Here's an example of my understanding of data. Say I'm using temperature records in a computer model taken from sites that have seen a change in urbanisation and therefore ambient temperature due to local man made influences. How do I correct for that with any degree of certainty? Do I pick a number that fits the trend I want to see? How do I know I'm right? I can't. Also, say cloud cover is a bigger influence on temperature than CO2, how do I model cloud cover for the last 100 years say? Where's the accurate data for that? You have to make something up. Only you couch it in some nicer language. Getting the picture? We simply do not have reliable data over any significant period of time. When I do any measurements, everything is traceable to national standards & therefore has some chance of validity. Can you say that of the temperature measurements from around the world for the last few centuries? I doubt it. Then factor in weather stations moving & the fact they are measuring at individual points, not integrating over wide areas & the picture starts looking even more unreliable.

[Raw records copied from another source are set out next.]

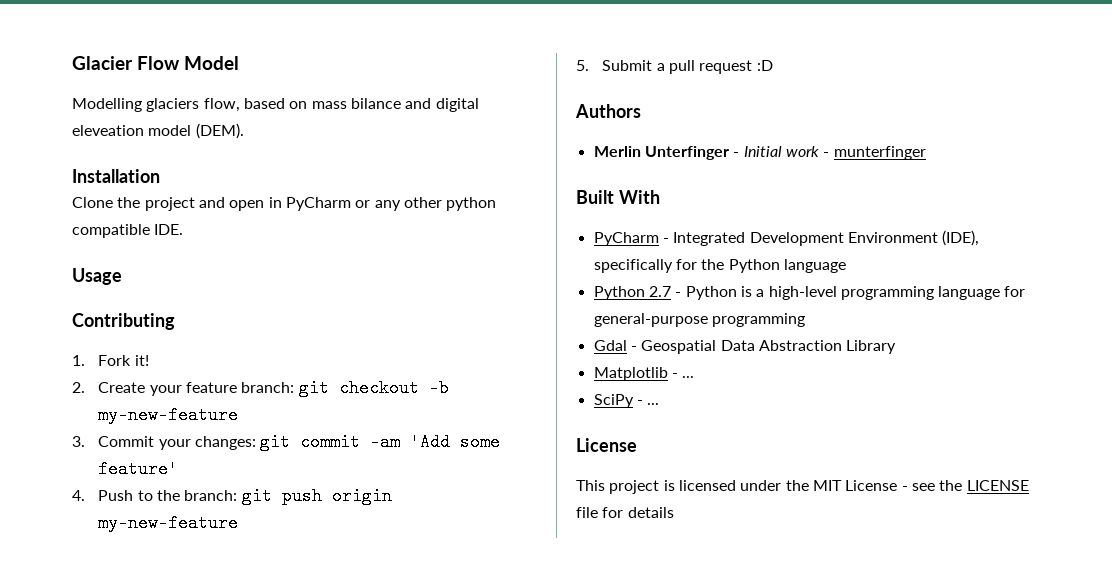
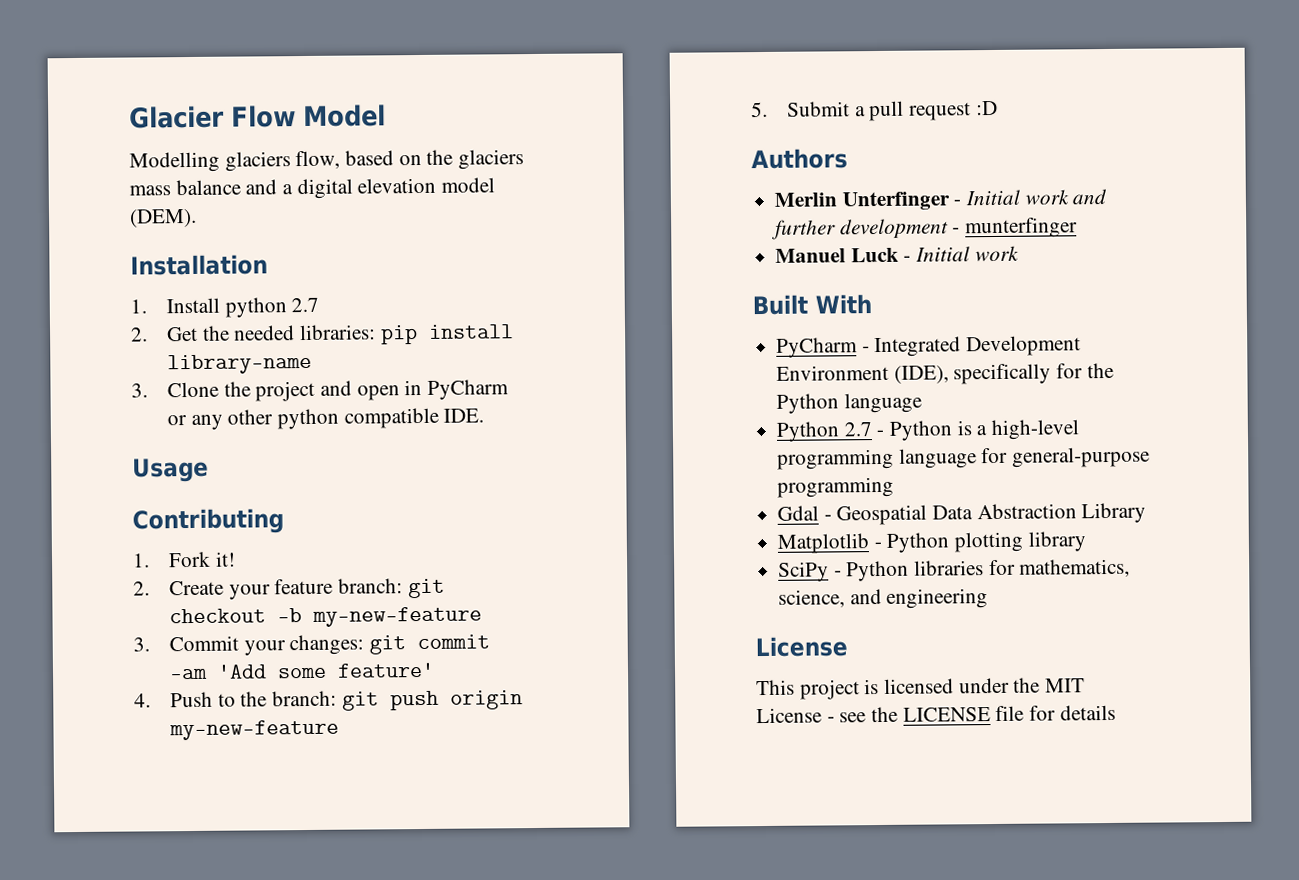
- Modelling glaciers flow, based on mass bilance and digital eleveation model (DEM).
+ Modelling glaciers flow, based on the glaciers mass balance and a digital elevation model (DEM).
  Installation
- Clone the project and open in PyCharm or any other python compatible IDE.
+ 1. Install python 2.7
+ 2. Get the needed libraries: pip install library-name
+ 3. Clone the project and open in PyCharm or any other python compatible IDE.
- Merlin Unterfinger - Initial work - munterfinger
+ Merlin Unterfinger - Initial work and further development - munterfinger
+ Manuel Luck - Initial work
- Matplotlib - ...
+ Matplotlib - Python plotting library
- SciPy - ...
+ SciPy - Python libraries for mathematics, science, and engineering

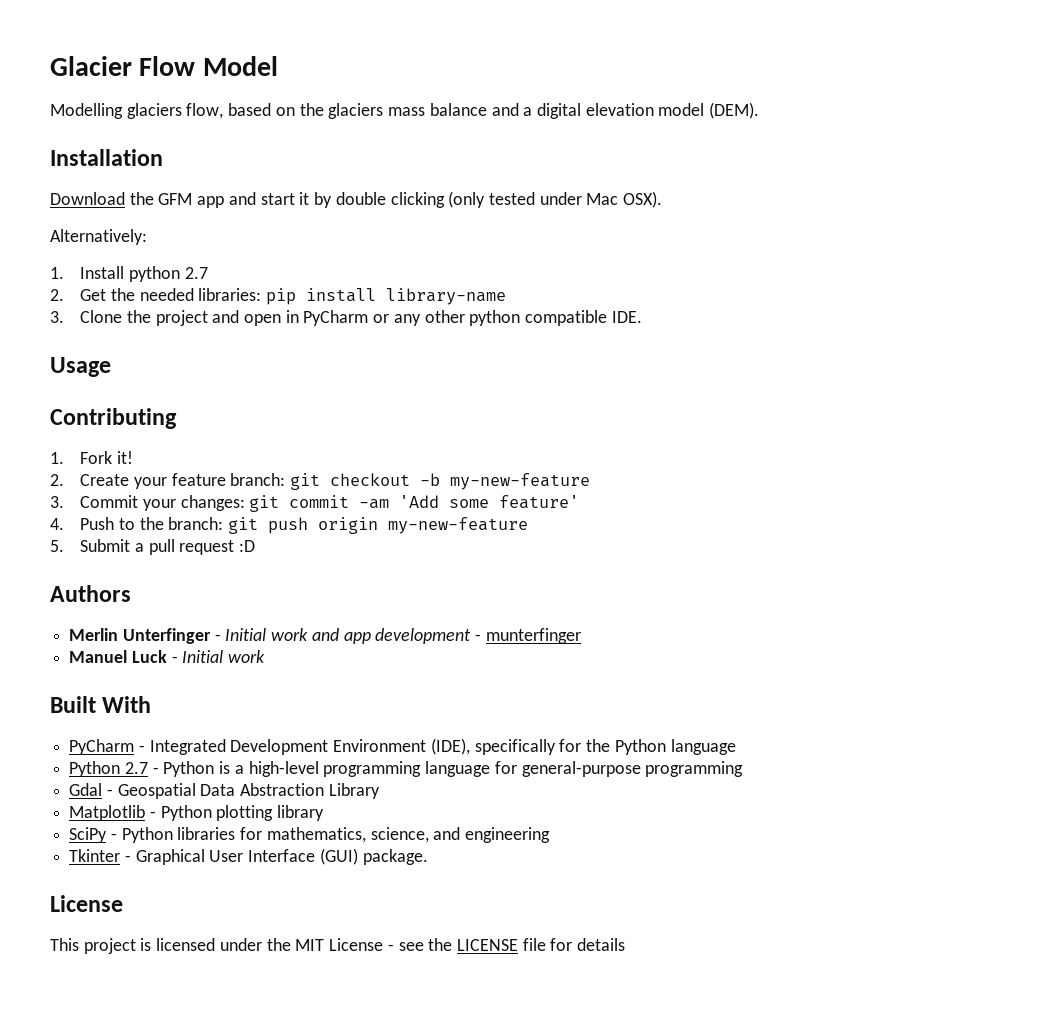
+ Download the GFM app and start it by double clicking (only tested under Mac OSX).
+ Alternatively:
- Merlin Unterfinger - Initial work and further development - munterfinger
+ Merlin Unterfinger - Initial work and app development - munterfinger
+ Tkinter - Graphical User Interface (GUI) package.

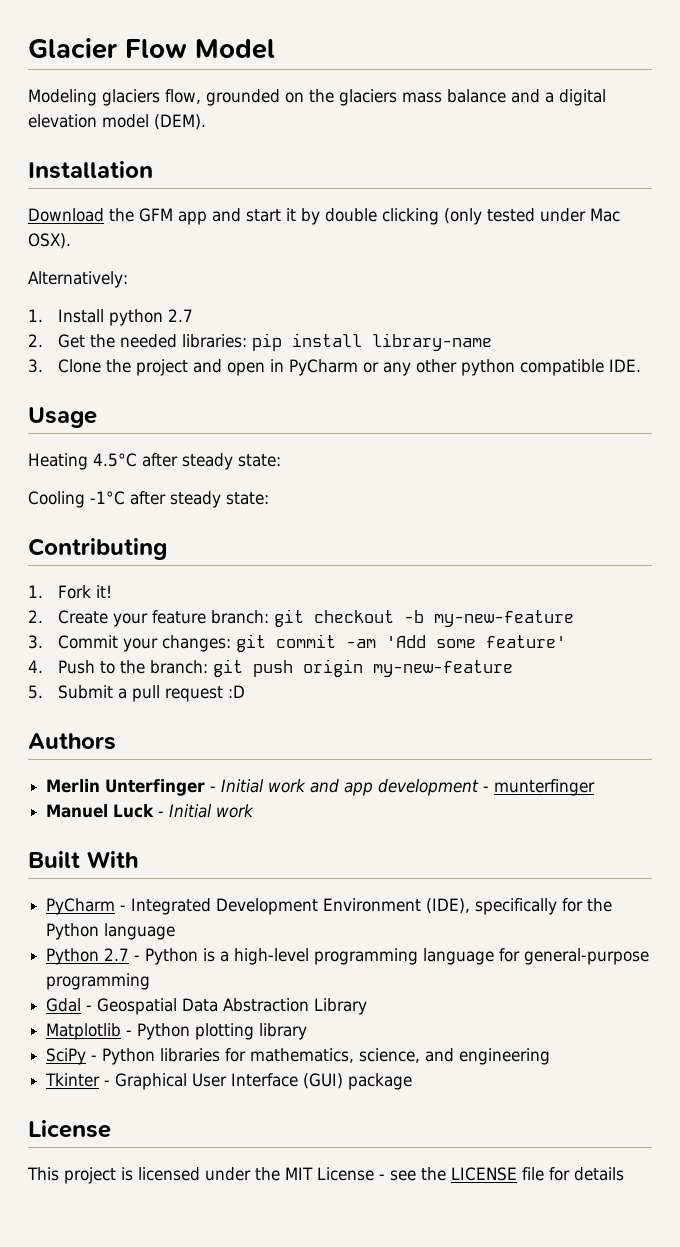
- Modelling glaciers flow, based on the glaciers mass balance and a digital elevation model (DEM).
+ Modeling glaciers flow, grounded on the glaciers mass balance and a digital elevation model (DEM).
+ Heating 4.5°C after steady state:
+ Cooling -1°C after steady state:
- Tkinter - Graphical User Interface (GUI) package.
+ Tkinter - Graphical User Interface (GUI) package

Seriously ? Are you really just plucking (really bad, illinformed) scenarios out of the air without really knowing exactly what datasets are actually available in order to defend your position ? well, it isn't defending your position very well, and I say again, you don't seem to have much of an understanding of modelling/analysing complex datasets. This paragraph you have written kinda confirms it.

I'm guessing you've read someone going off on one about the 'aperture effect' as you mention cloud cover. So ? Does that negate the positive correlation between CO2 emissions and global temperature increases ? No, it doesn't of course (assuming here that you do know something of what you're talking about you should agree). The underlying trend/correlation is still there, yes ?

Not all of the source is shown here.